The indictment also alleges the former engineering students stole hundreds of millions of dollars' worth of trade secrets, intellectual property, and other valuable business information. Specifically, they stole terabytes of data from high-technology companies around the world, including the U.S.

Recently, the pair targeted the networks of over a dozen U.S. biomedical research firms in Maryland, Massachusetts, and California that are developing vaccines and treatments for COVID-19.

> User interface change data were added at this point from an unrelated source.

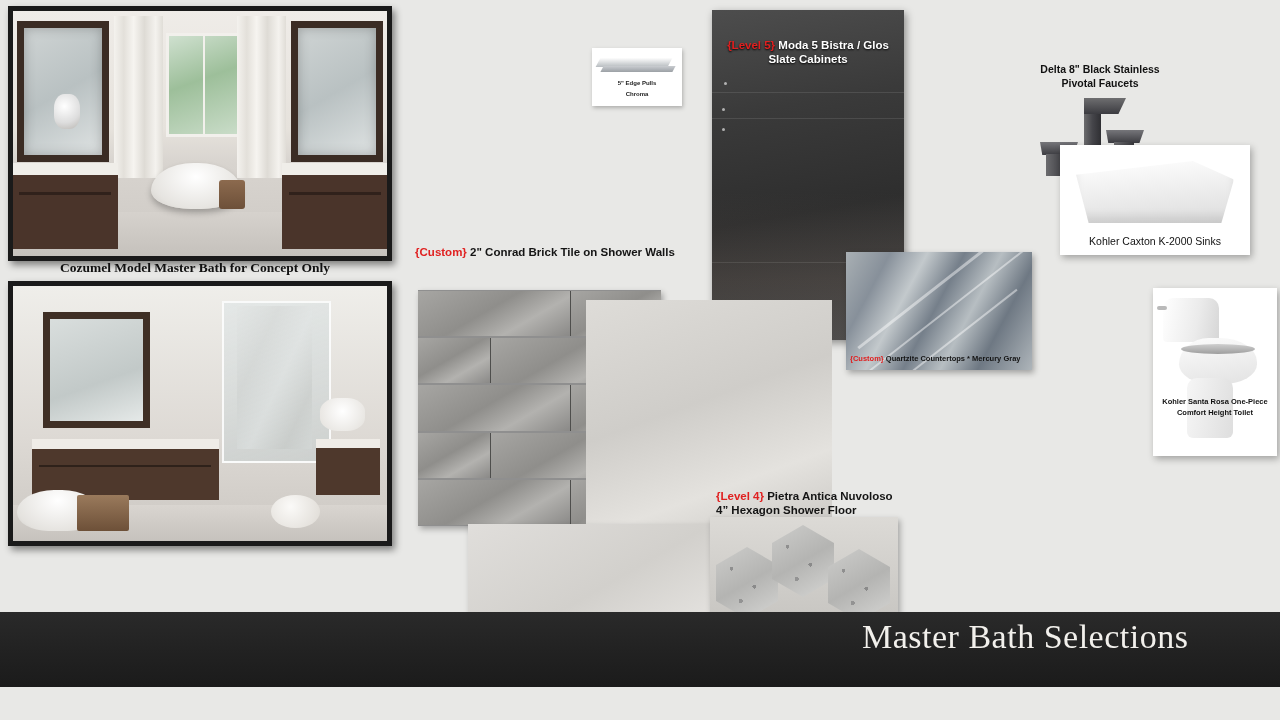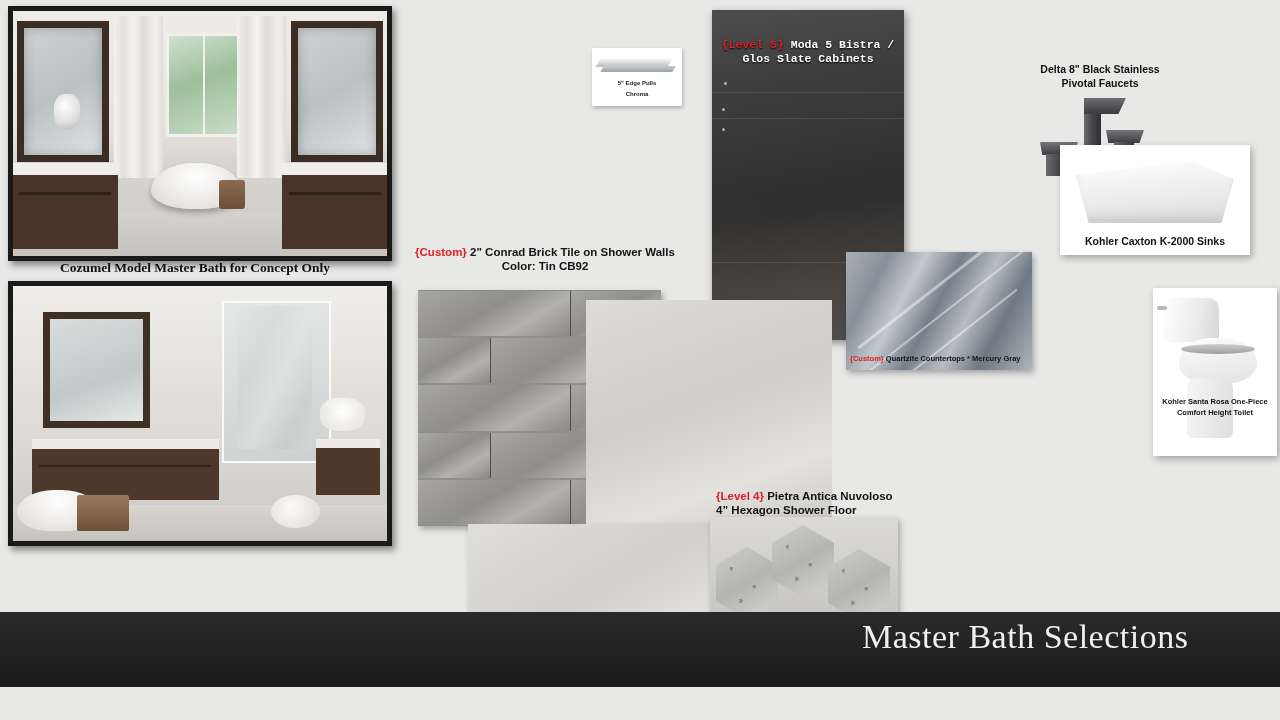"{Level 5} Moda 5 Bistra" .cab-label { font-family: Liberation Mono, monospace -> none }
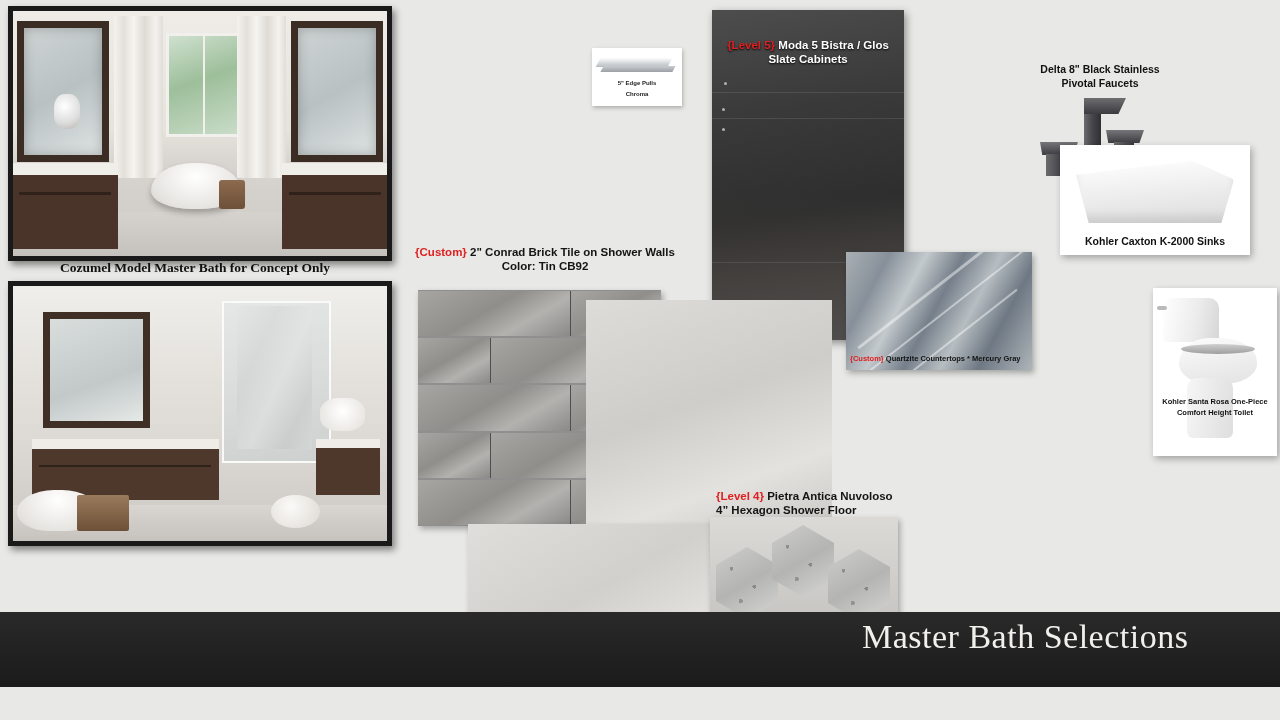"Kohler Caxton K-2000 Sinks" .sink-cap { font-weight: bold -> normal }
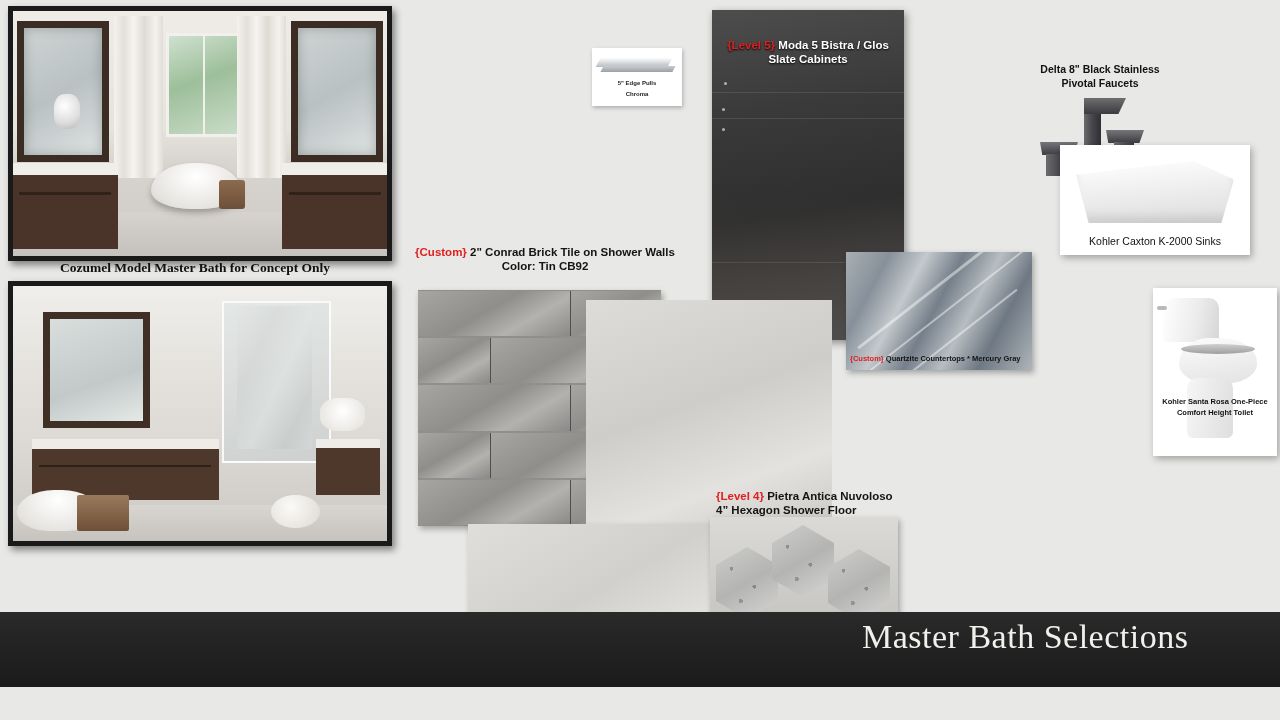"Color: Tin CB92" div { html: <div>Color: Tin CB92</div> -> none }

The indictment says the two men recently “researched vulnerabilities in the networks of biotech and other firms publicly known for work on covid-19 vaccines, treatments, and testing technology.”

“China has been stealing this kind of research for years and years and years, but the Department of Justice really drew a line in the sand today and saying look, this has got to stop. This is enough and we will hold you accountable,” Kupec said Tuesday. 

The indictment is part of the Justice Department’s China initiative, launched in 2018, notes The Washington Post. The initiative prioritizes countering Chinese national security threats in line with the administration’s national security strategy.

Earlier this year, Open Doors USA CEO David Curry warned that China, under President Xi Jinping, was building a "blueprint for persecution" as Christians have been under constant surveillance.

“Its implications are not just for Christians within China but for every country and for religious freedom generally,” Curry said. “Let me put it together. It is like a puzzle. The pieces are there but it is not until you put it together that you see it clearly. When you see it clearly, it is frightening.”

“I saw with my own eyes the surveillance on the street but also in the churches, watching their congregation,” he said. “Facial scans when you come in and then tracking you and generating reports [with] assumptions built into their artificial intelligence system that is tracking Christian behavior.”

Curry said that the more often a person is seen going to church, the more often they are to be labeled a “radical.”

“They are shutting down house churches at a massive rate — 5,596 churches shut down, many because they refuse to put surveillance cameras up to watch their congregation.”

In April, several members of China’s heavily persecuted Early Rain Covenant Church were arrested by communist authorities for participating in an online Easter worship service on Zoom and ordered to cease all religious activity.

China is ranked No. 23 on Open Door USA’s World Watch List of 50 countries where Christians face the most persecution.